• Please review our updated Terms and Rules here

80386 D-bit

kerravon

Experienced Member
Joined
Oct 30, 2021
Messages
175
PM32 of the 80386 allows you to set the D-bit on a segment to say it is 16-bit.

There are some op codes that have changed behavior between RM16 and PM32. I can probably find an example if required.

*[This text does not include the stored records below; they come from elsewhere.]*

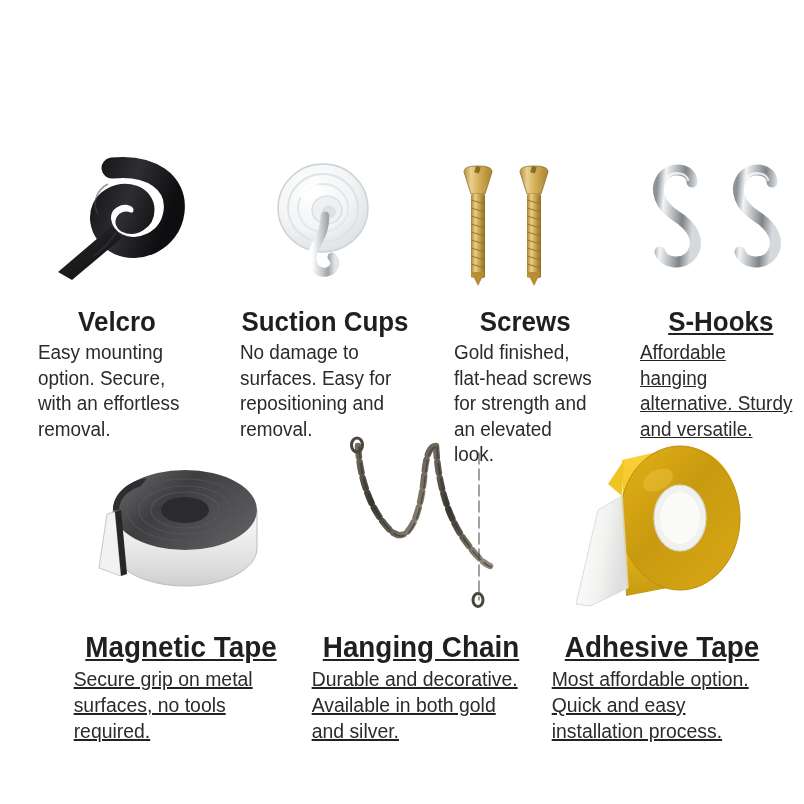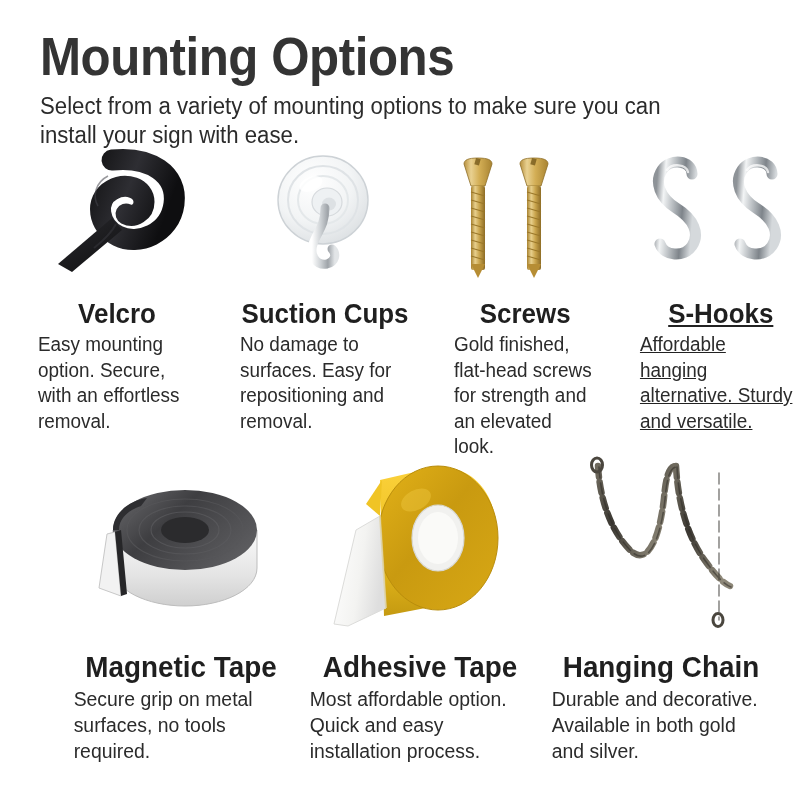--- a/index.html
+++ b/index.html
@@ -127,10 +127,6 @@
 
 <div class="page">
 
-  <div class="header">
-    <h1 class="page-title">Mounting Options</h1>
-    <p class="page-subtitle">Select from a variety of mounting options to make sure you can install your sign with ease.</p>
-  </div>
 
   <div class="row row-1">
 

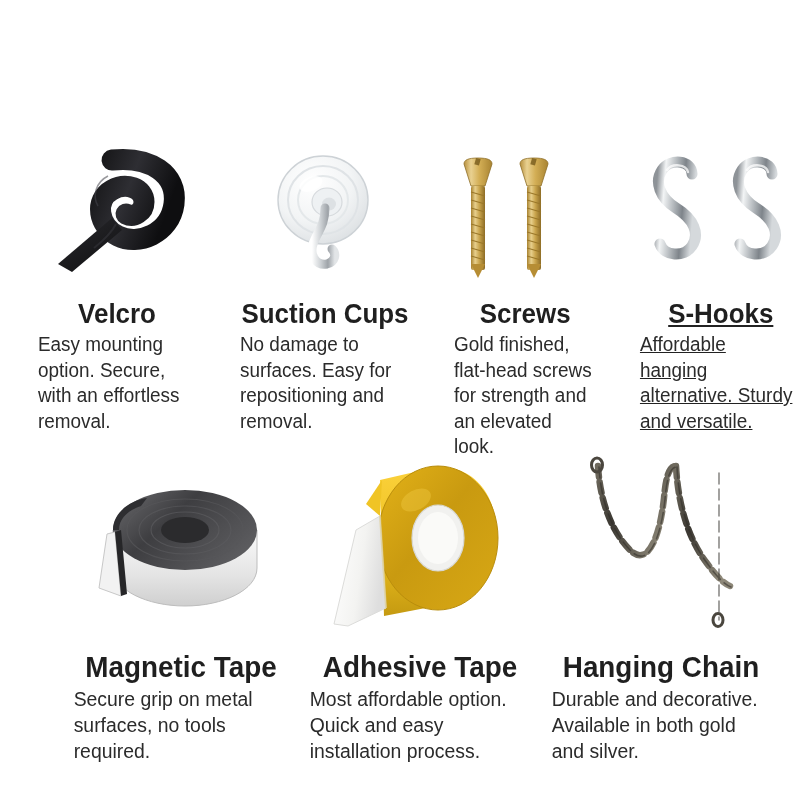--- a/index.html
+++ b/index.html
@@ -60,7 +60,7 @@
     left: 0;
     width: 804px;
   }
-  .row-1 { top: 152px; }
+  .row-1 { top: 160px; }
   .row-2 { top: 468px; }
 
   .cell {

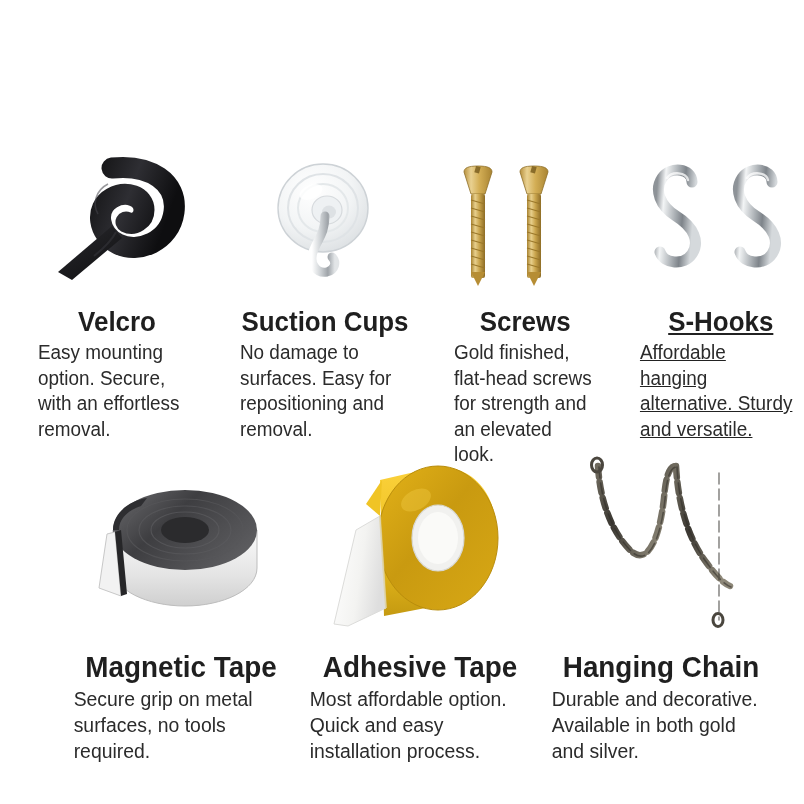--- a/index.html
+++ b/index.html
@@ -61,7 +61,7 @@
     width: 804px;
   }
   .row-1 { top: 160px; }
-  .row-2 { top: 468px; }
+  .row-2 { top: 448px; text-decoration: underline; }
 
   .cell {
     position: relative;

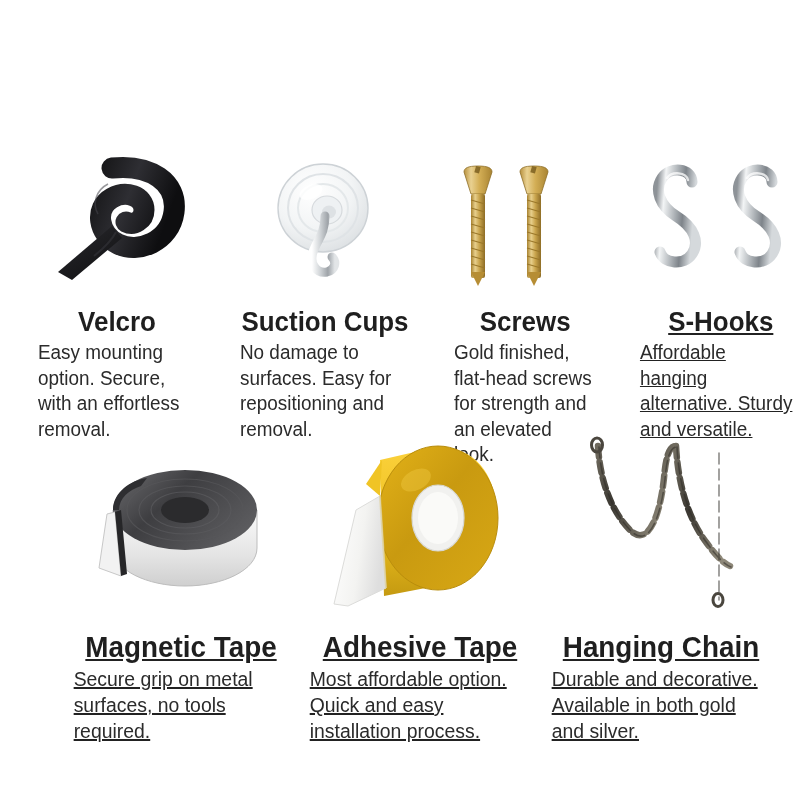--- a/index.html
+++ b/index.html
@@ -301,6 +301,34 @@
       <div class="item-desc">Secure grip on metal surfaces, no tools required.</div>
     </div>
 
+    <div class="cell c1">
+      <div class="art">
+        <svg width="190" height="170" viewBox="0 0 190 170">
+          <defs>
+            <linearGradient id="chainG" x1="0" y1="0" x2="1" y2="0.5">
+              <stop offset="0%" stop-color="#6f6a5e"></stop>
+              <stop offset="40%" stop-color="#3b3832"></stop>
+              <stop offset="100%" stop-color="#8d8778"></stop>
+            </linearGradient>
+          </defs>
+          <g fill="none" stroke="url(#chainG)" stroke-width="6.5" stroke-linecap="round" stroke-dasharray="11 5">
+            <path d="M32 8 C34 44 46 74 64 92 C82 110 94 78 98 40 C100 16 104 8 110 8"></path>
+            <path d="M110 8 C112 46 122 80 140 104 C150 118 158 126 164 128"></path>
+            <path d="M152 14 L152 162"></path>
+          </g>
+          <g fill="none" stroke="#2f2c27" stroke-width="1.6" stroke-linecap="round" stroke-dasharray="11 5" opacity="0.55">
+            <path d="M33 9 C35 45 47 75 65 93 C83 111 95 79 99 41 C101 17 105 9 111 9"></path>
+            <path d="M111 9 C113 47 123 81 141 105 C151 119 159 127 165 129"></path>
+            <path d="M153 15 L153 162"></path>
+          </g>
+          <ellipse cx="31" cy="7" rx="5.5" ry="7" fill="none" stroke="#4a463e" stroke-width="3"></ellipse>
+          <ellipse cx="152" cy="162" rx="5" ry="6.5" fill="none" stroke="#4a463e" stroke-width="3"></ellipse>
+        </svg>
+      </div>
+      <div class="item-title">Hanging Chain</div>
+      <div class="item-desc">Durable and decorative. Available in both gold and silver.</div>
+    </div>
+
     <div class="cell c2">
       <div class="art">
         <svg width="200" height="170" viewBox="0 0 200 170">
@@ -335,34 +363,6 @@
       <div class="item-desc">Most affordable option. Quick and easy installation process.</div>
     </div>
 
-    <div class="cell c1">
-      <div class="art">
-        <svg width="190" height="170" viewBox="0 0 190 170">
-          <defs>
-            <linearGradient id="chainG" x1="0" y1="0" x2="1" y2="0.5">
-              <stop offset="0%" stop-color="#6f6a5e"></stop>
-              <stop offset="40%" stop-color="#3b3832"></stop>
-              <stop offset="100%" stop-color="#8d8778"></stop>
-            </linearGradient>
-          </defs>
-          <g fill="none" stroke="url(#chainG)" stroke-width="6.5" stroke-linecap="round" stroke-dasharray="11 5">
-            <path d="M32 8 C34 44 46 74 64 92 C82 110 94 78 98 40 C100 16 104 8 110 8"></path>
-            <path d="M110 8 C112 46 122 80 140 104 C150 118 158 126 164 128"></path>
-            <path d="M152 14 L152 162"></path>
-          </g>
-          <g fill="none" stroke="#2f2c27" stroke-width="1.6" stroke-linecap="round" stroke-dasharray="11 5" opacity="0.55">
-            <path d="M33 9 C35 45 47 75 65 93 C83 111 95 79 99 41 C101 17 105 9 111 9"></path>
-            <path d="M111 9 C113 47 123 81 141 105 C151 119 159 127 165 129"></path>
-            <path d="M153 15 L153 162"></path>
-          </g>
-          <ellipse cx="31" cy="7" rx="5.5" ry="7" fill="none" stroke="#4a463e" stroke-width="3"></ellipse>
-          <ellipse cx="152" cy="162" rx="5" ry="6.5" fill="none" stroke="#4a463e" stroke-width="3"></ellipse>
-        </svg>
-      </div>
-      <div class="item-title">Hanging Chain</div>
-      <div class="item-desc">Durable and decorative. Available in both gold and silver.</div>
-    </div>
-
   </div>
 
 </div>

If you set the D-bit to 16-bit, do you get the RM16 behavior of those opcodes, or the new PM32 behavior?

Thanks.
 
Wouldn't it be PM16 behavior since the descriptor of 16-bits would only apply in code running in 286 protected mode? Real mode and V86 mode don't have descriptors.
 
Wouldn't it be PM16 behavior since the descriptor of 16-bits would only apply in code running in 286 protected mode? Real mode and V86 mode don't have descriptors.

Ok, yes, I should have said PM16, not RM16.

Here is an example I was given of the same opcodes being used for quite different things:

;32-bit code
00000028 89FB mov ebx,edi
0000002A 8B4720 mov eax,[edi+32]

;16-bit code
00000028 89FB mov bx,di
0000002A 8B4720 mov ax,[bx+0x20]


The D-bit on an 80386 set to 16-bit would be expected to get the "mov bx, di" to take effect, as that is exactly what it is supposed to do - override the size.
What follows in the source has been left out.